You persist when you have a passion for what you do. When you love what you do, you work with gusto. Generally, this comes about when you align your work with your personal mission. You may need to do some soul-searching to discover your noble calling and purpose in life.
There are countless moments in life when one is plagued by self-doubt. The very purpose of doubt is to raise a question and provoke your mind to re-examine what it thinks it knows or believes.
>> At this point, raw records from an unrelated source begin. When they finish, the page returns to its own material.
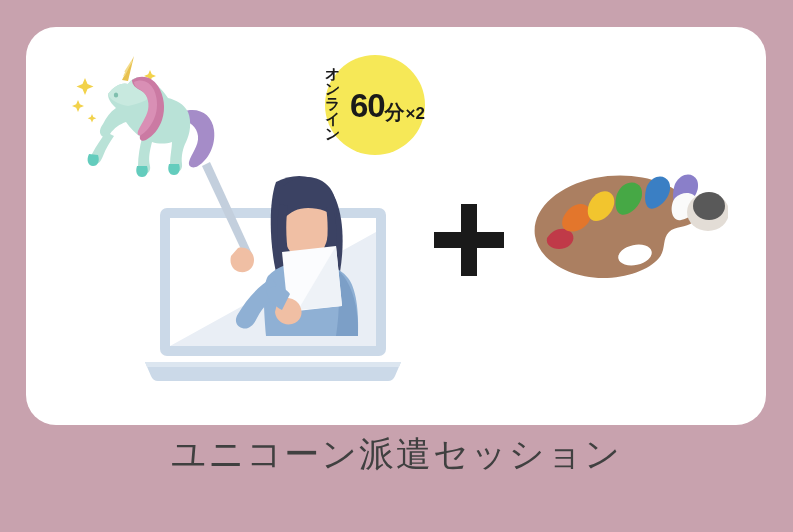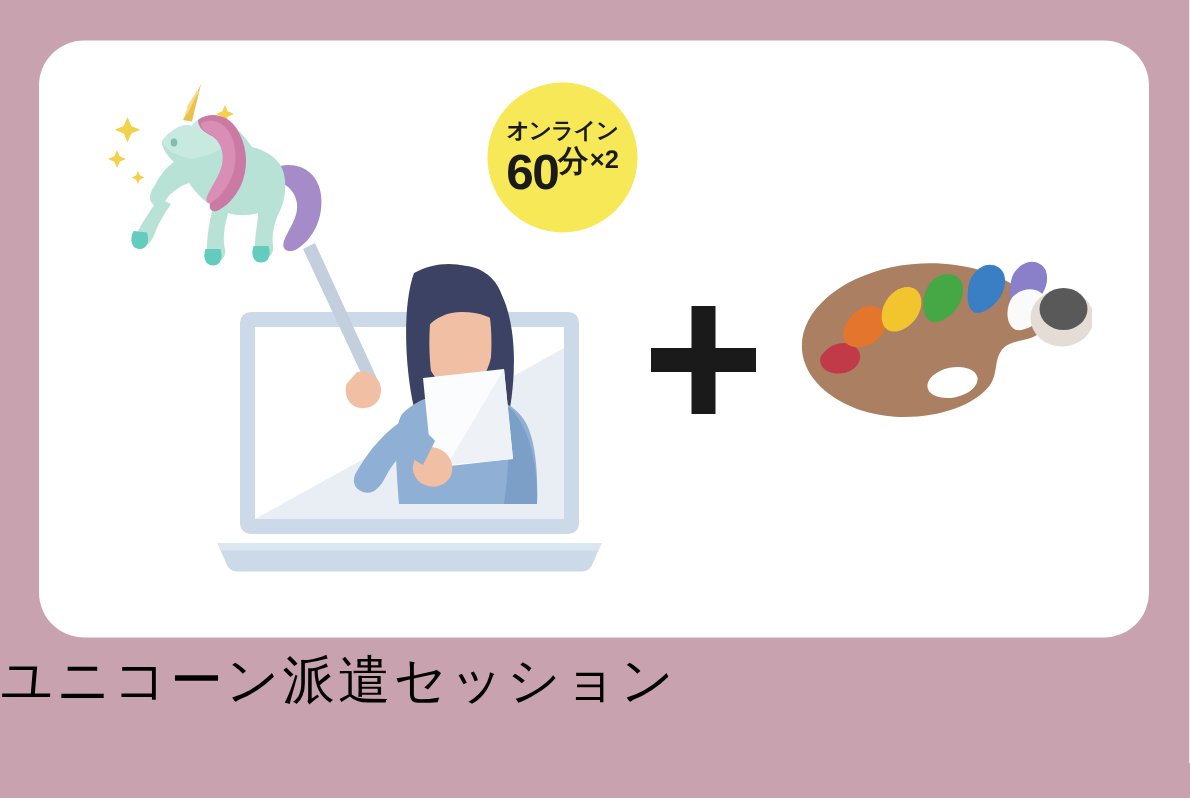--- a/index.html
+++ b/index.html
@@ -39,35 +39,35 @@
   
   .badge {
     position: absolute;
     left: 325px;
     top: 55px;
     width: 100px;
     height: 100px;
     border-radius: 50%;
     background: #f6e857;
     display: flex;
-    flex-direction: column;
+    flex-direction: row;
     align-items: center;
     justify-content: center;
     color: #1a1a1a;
   }
   .badge-top {
     font-size: 15px;
     font-weight: 700;
     letter-spacing: -0.5px;
     line-height: 1;
     margin-bottom: 3px;
   }
   .badge-bottom {
     display: flex;
-    align-items: flex-start;
+    align-items: flex-end;
     line-height: 1;
   }
   .badge-num {
     font-size: 33px;
     font-weight: 700;
     letter-spacing: -1px;
   }
   .badge-unit {
     font-size: 20px;
     font-weight: 700;
@@ -120,22 +120,22 @@
     width: 205px;
     height: 165px;
   }
 
   
   .title {
     position: absolute;
     left: 0;
     top: 432px;
     width: 793px;
-    text-align: left;
-    color: #000000;
+    text-align: center;
+    color: #404040;
   }
   .title-line {
     font-size: 35px;
     font-weight: 400;
     letter-spacing: 2px;
     line-height: 1.26;
     white-space: nowrap;
   }
 </style>
 </head>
Doubt enters all. However, successful people do not allow doubt to creep in and influence them.
Here are a few ways to get past self-doubt:
1. Trust your gut –
Oprah Winfrey was fired from Baltimore’s WJZ-TV because the channel felt that she got too “emotionally involved” with the stories she reported. She was given a daytime position (which was considered a huge step down in the news world). However, she used the same ability, her empathy with her guests, to turn that program into the highly successful “Oprah Winfrey Show.” Oprah trusted her inner wisdom and acknowledged what made her unique.
2. Keep sight of the big picture –
When you are aligned with your vision and committed to its achievement, obstacles are transformed into learning tools and self-doubt starts to melt away. Clarity of vision gives you a sense of direction and understanding of your path ahead.
3. Get moving –
Over-analysis leads to paralysis. The best way out is to take your end objective as a reference point and your values and principles as your guide. Then, choose your path and take the next onward step. Taking this step, however small or inconsequential, frees up your energy and sets the ball rolling – helping you storm through a fretful situation.
4. Refrain from judgment –
We are conditioned by society to appropriate blame, but this blaming behavior rarely helps. A better approach is to develop compassion for self, founded on the understanding that we are not supposed to be perfect, just the best we can be in any given situation. Use this understanding to become more aware of repetitive and constricting patterns of thinking.
5. Separate the experience from the drama –
Our minds conjure up a lot of drama around an actual experience, which is not only exaggerated but also consumes a lot of our energy. Furthermore, constantly focusing on such manufactured memories amplifies our self-doubt and creates self-fulfilling consequences. So, get in the habit of challenging your doubt. Ask probing questions. Strip it bare. Detach yourself from the experience and view it objectively. This will clear up the unnecessary clutter and illuminate new ideas on how to respond to the situation.
How about you? Do you allow self-doubt to prevent you from doing what you know is right? What measures do you take to overcome your doubts?